GovPayNet charged Miner a $208.96 fee, representing 8 percent of the bail, for providing the bail service. The traffic citations against Miner were eventually dismissed, with the judge ordering the court clerk to refund bail. Miner received a check for $2,612 in December 2012, but was not refunded the $208.96 fee.

Miner filed a class action suit in September 2014, claiming GovPayNet’s refusal to refund the fee amounted to violations of the Illinois Consumer Fraud and Deceptive Business Practices Act, as well as unjust enrichment, fraud and conversion.

Miner argued GovPayNet does not merely process credit card payments, but provides “commercial bond and bail-related services.” Miner said such private sector services were outlawed in the 1960s, so as to allow courts to retain control over bail, instead of private bondsmen. Miner claimed GovPayNet acted as a private bondsmen, because it charged the percentage fee for what it termed “bail bond services.”

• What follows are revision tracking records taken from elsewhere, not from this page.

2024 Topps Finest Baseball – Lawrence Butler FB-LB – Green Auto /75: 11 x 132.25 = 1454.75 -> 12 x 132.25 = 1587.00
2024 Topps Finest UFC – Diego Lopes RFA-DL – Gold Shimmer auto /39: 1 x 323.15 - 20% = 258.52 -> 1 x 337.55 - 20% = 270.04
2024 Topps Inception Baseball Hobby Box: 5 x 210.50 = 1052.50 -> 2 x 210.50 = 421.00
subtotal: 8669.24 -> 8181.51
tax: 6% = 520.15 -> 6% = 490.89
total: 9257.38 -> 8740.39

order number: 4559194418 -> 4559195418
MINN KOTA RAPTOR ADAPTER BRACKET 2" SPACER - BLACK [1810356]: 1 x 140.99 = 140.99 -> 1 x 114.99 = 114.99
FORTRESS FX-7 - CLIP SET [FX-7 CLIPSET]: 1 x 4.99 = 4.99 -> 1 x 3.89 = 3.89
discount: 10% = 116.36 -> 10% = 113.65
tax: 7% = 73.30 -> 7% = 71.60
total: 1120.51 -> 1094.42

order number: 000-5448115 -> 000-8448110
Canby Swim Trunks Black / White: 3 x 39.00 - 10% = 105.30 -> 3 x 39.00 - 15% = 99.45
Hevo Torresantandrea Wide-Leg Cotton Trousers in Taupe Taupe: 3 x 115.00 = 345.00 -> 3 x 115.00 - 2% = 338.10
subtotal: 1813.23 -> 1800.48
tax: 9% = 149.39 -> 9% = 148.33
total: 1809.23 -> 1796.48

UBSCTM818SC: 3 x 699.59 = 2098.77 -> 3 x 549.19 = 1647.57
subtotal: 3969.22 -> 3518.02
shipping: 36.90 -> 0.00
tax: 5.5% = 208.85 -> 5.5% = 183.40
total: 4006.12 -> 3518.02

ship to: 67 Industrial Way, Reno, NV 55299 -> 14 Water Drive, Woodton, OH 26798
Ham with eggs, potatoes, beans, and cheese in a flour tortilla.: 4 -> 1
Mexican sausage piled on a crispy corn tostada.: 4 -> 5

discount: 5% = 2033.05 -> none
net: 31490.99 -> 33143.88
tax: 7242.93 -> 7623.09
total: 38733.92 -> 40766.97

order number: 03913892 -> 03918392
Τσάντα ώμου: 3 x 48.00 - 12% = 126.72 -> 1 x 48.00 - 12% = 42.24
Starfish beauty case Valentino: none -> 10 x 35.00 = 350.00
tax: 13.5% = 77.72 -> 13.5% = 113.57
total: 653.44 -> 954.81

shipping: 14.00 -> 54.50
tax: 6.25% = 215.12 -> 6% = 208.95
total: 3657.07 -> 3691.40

Miner maintained GovPayNet violated the Consumer Fraud and Deceptive Business Practices Act by charging Miner and others for bail and bond-related services it could not provide by law. Further, GovPayNet did not disclose its services were against the law. In turn, this omission “offended public policy” and constituted unjust enrichment, fraud and “wrongful control of fees” paid by Miner and others like him.

In January 2015, GovPayNet filed a motion to dismiss.

On May 29, U.S. District Judge Robert M. Dow Jr. dismissed the first consumer fraud law count, saying state law “economically may have eliminated private bail bondsmen from the market” by creating a “disincentive” to offer such services, but the statute did not directly outlaw bail bondsmen.

Dow ruled the fraud count also fails for the same reason, as it depends on the same “implausible” allegation that GovPayNet charged Miner for illegal services.

Dow permitted the second consumer fraud count to survive, because Miner’s argument for that count included the contention GovPayNet “offended Illinois’ policy against commercial bail and bond-related services” — a reasonable contention in Dow’s view. Dow also gave weight to Miner’s two other claims that many people had no reasonable alternative but to pay the fee, and the fee could cause “substantial injury, particularly in the case of large bails.”

The unjust enrichment count also survived, with Dow rejecting GovPayNet’s position that Miner brought a free-standing claim of unjust enrichment, when Illinois law requires an underlying claim in support. Dow noted there is conflicting case law as to whether an unjust enrichment claim needs to be underpinned by another claim, but at any rate, Miner’s unjust enrichment allegation is not free-standing.

The conversion count was not addressed on its own in the motion to dismiss, but rather was included in GovPayNet’s overall argument Miner had no standing to bring the complaint. However, Dow said Miner did meet the requirements for standing, as Miner alleged an injury that is “fairly traceable” to GovPayNet.

A status hearing is set for Aug. 25. Miner is represented by the firms of Sweetnam LLC and Larry D. Drury Ltd. GovPayNet is defended by O’Hagan LLC. All the firms are of Chicago.